Now are you really trying to tell me that [etc., etc.] is the proof that Flash is dying and ready to be replaced by the standard HTML5?

Flash is not dying quickly, it's dying slowly. It's not going to be replaced right now: IE is too much of a problem. Give it a few years and we'll see.

Comment Re:I want it to go *when there is something better (Score 1) 483

The basic problem is that while it's easy to criticise Flash, the available alternatives simply aren't up to the job yet, nor are they going to be any time soon.

Depends what you mean by "soon". I predict less than five years until Flash is no longer widely used except as fallback or for niche features.

If you're a fan of open, portable standards and advocate HTML5 and CSS over Flash, please remember how much of HTML5 and CSS3 isn't actually standardised yet. Most of these clever demo pages are based on non-portable, browser-specific CSS, which looks similar to what might one day go in CSS3 but often varies subtly between rendering engines, so the CSS files are full of almost the same styling written in three not-quite-identical ways.

Really? Give examples of this, please. In CSS you sometimes have to state the same exact rule three times or more, but it's the same rule with the same syntax in all common cases I can think of except gradients. HTML5 video/canvas generally don't require many cross-browser hacks. You just have to stick to what all browsers have implemented. Libraries like jQuery can also abstract away browser differences for you.

In fact, this stuff is generally standardized already. The problem is it's not always implemented, and when it is, often it's only in newer browsers. So HTML5 will take time to win, but it will win, at least for the common cases. Plugins might always be needed for special functionality that's too narrow to standardize, but not for basic video viewing, browser games, etc.

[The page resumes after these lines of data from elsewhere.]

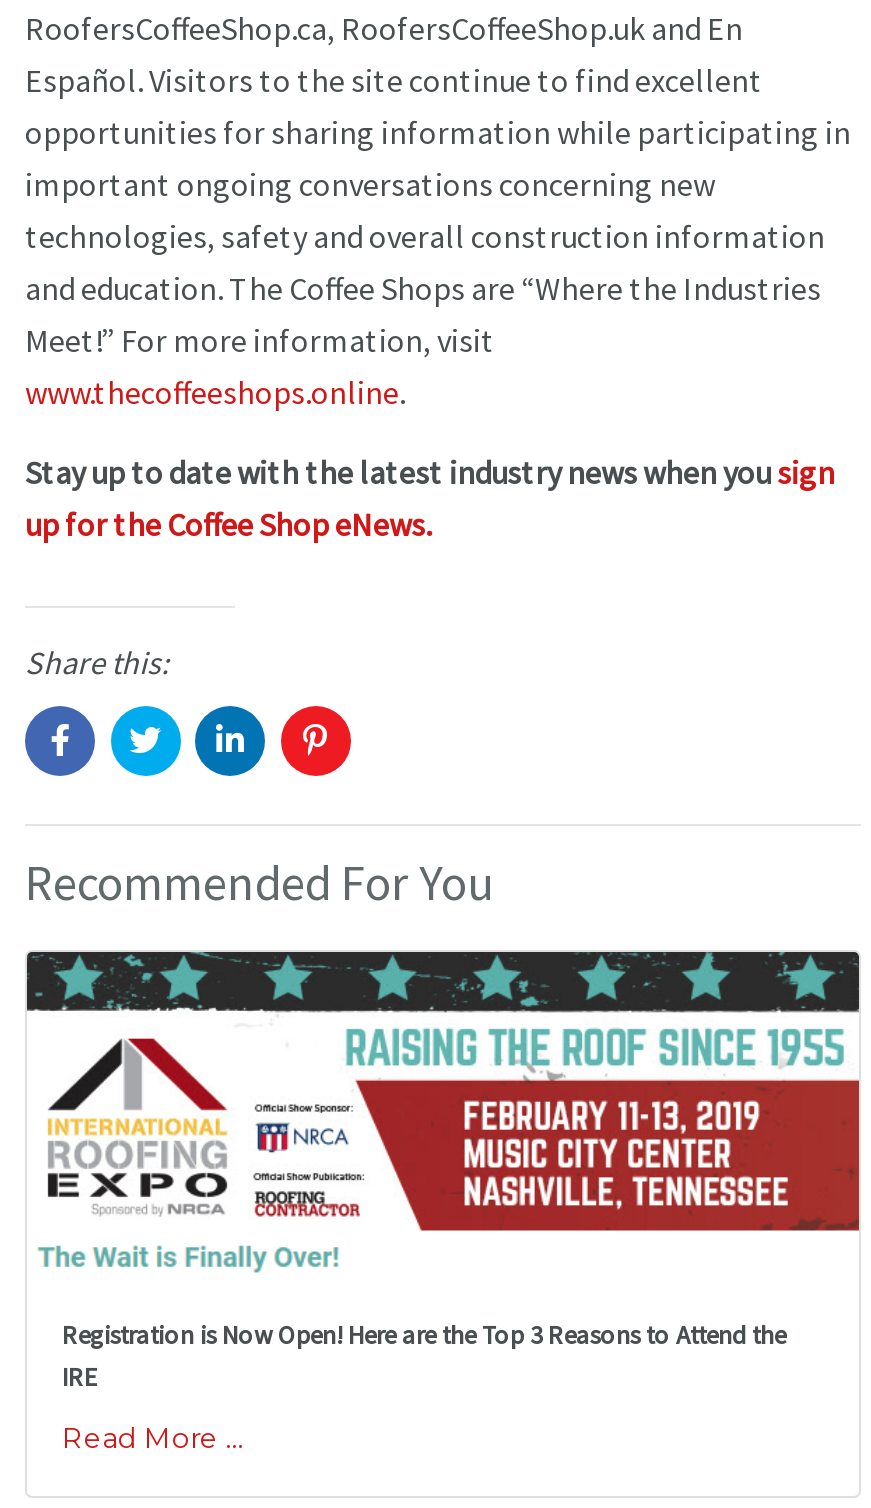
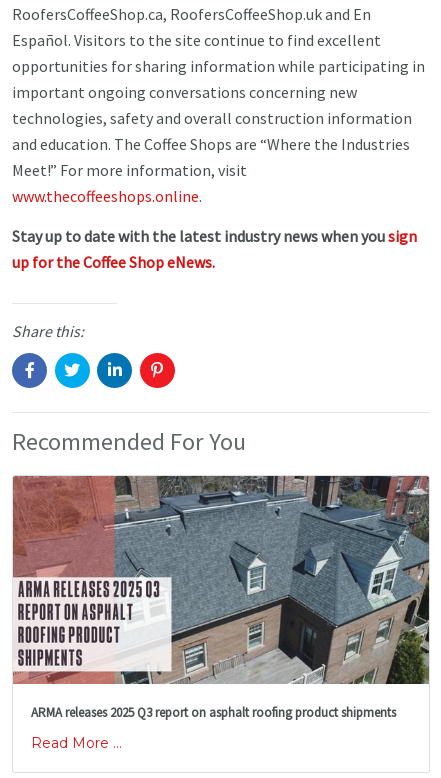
- [image]
- Registration is Now Open! Here are the Top 3 Reasons to Attend the
- IRE
+ [image]
+ ARMA releases 2025 Q3 report on asphalt roofing product shipments
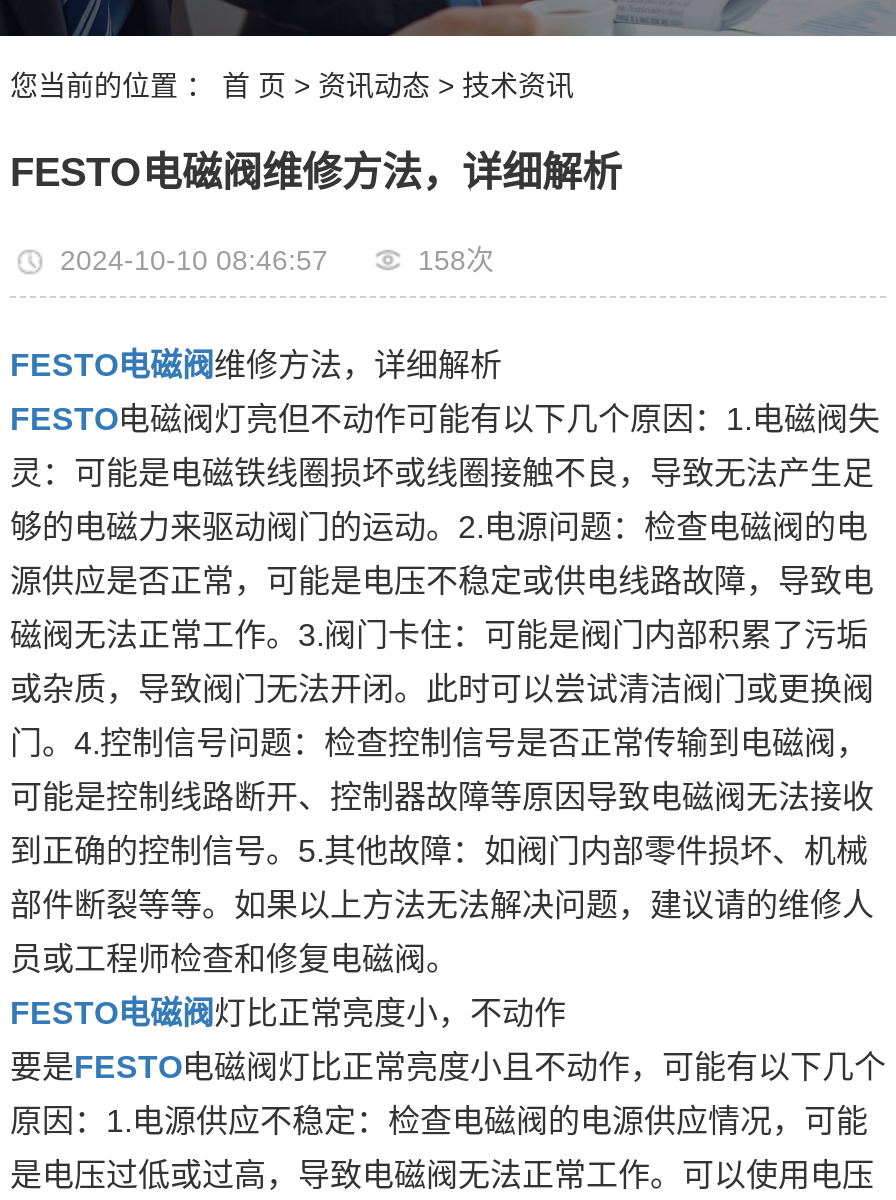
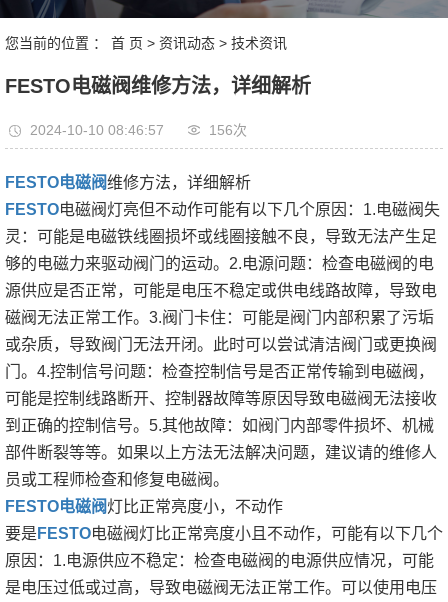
- 158次
+ 156次
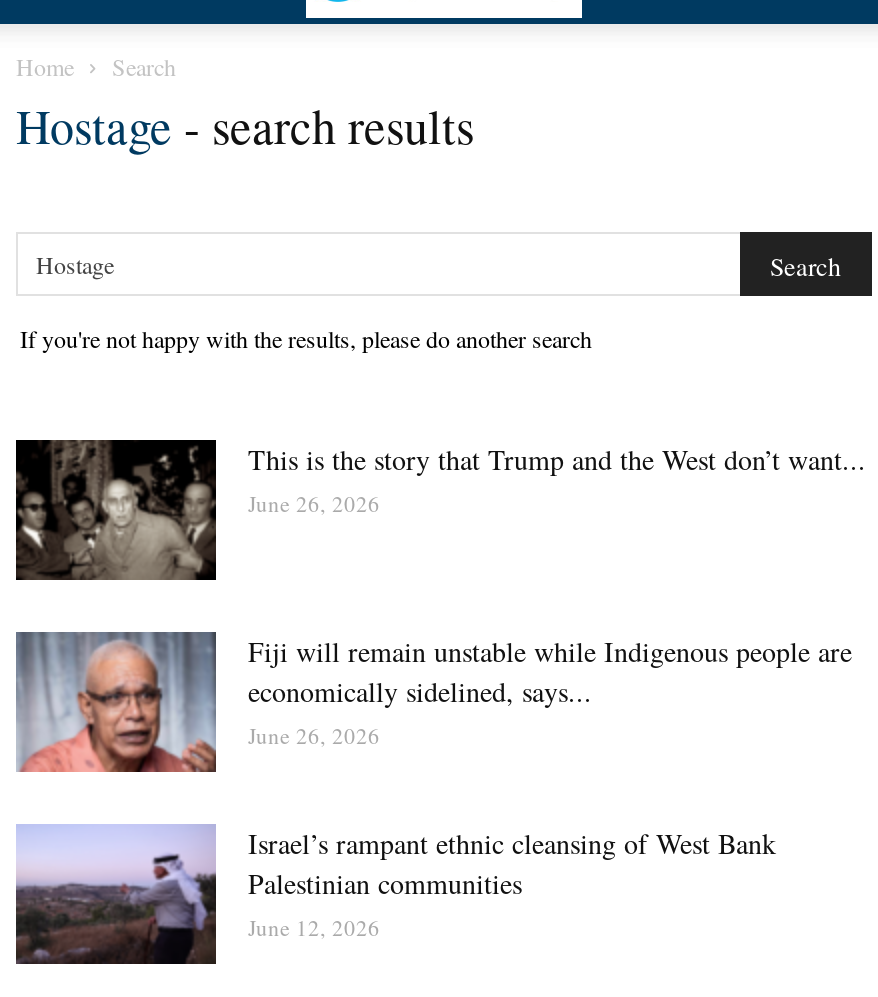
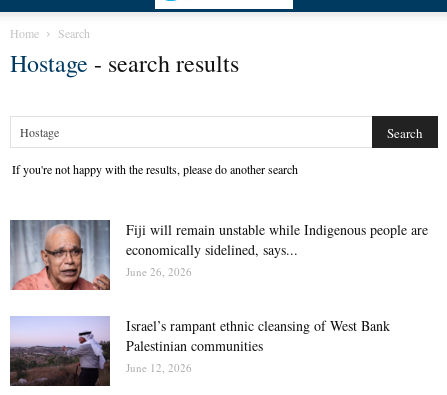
- [image]
- This is the story that Trump and the West don’t want...
- June 26, 2026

Comment Re:And... (Score 1) 342

Of course, Oracle controls btrfs as well, and its future doesn't exactly look so great at this point, either

Oracle doesn't control btrfs. It's part of the Linux kernel. Oracle pays the one who's currently in charge of btrfs development, Chris Mason, but a) someone else could take over if he left (look at how many developers there are); and b) plenty of other companies would be willing to hire him if Oracle didn't want to pay him to work on btrfs anymore. Oracle has influence over btrfs, but not control.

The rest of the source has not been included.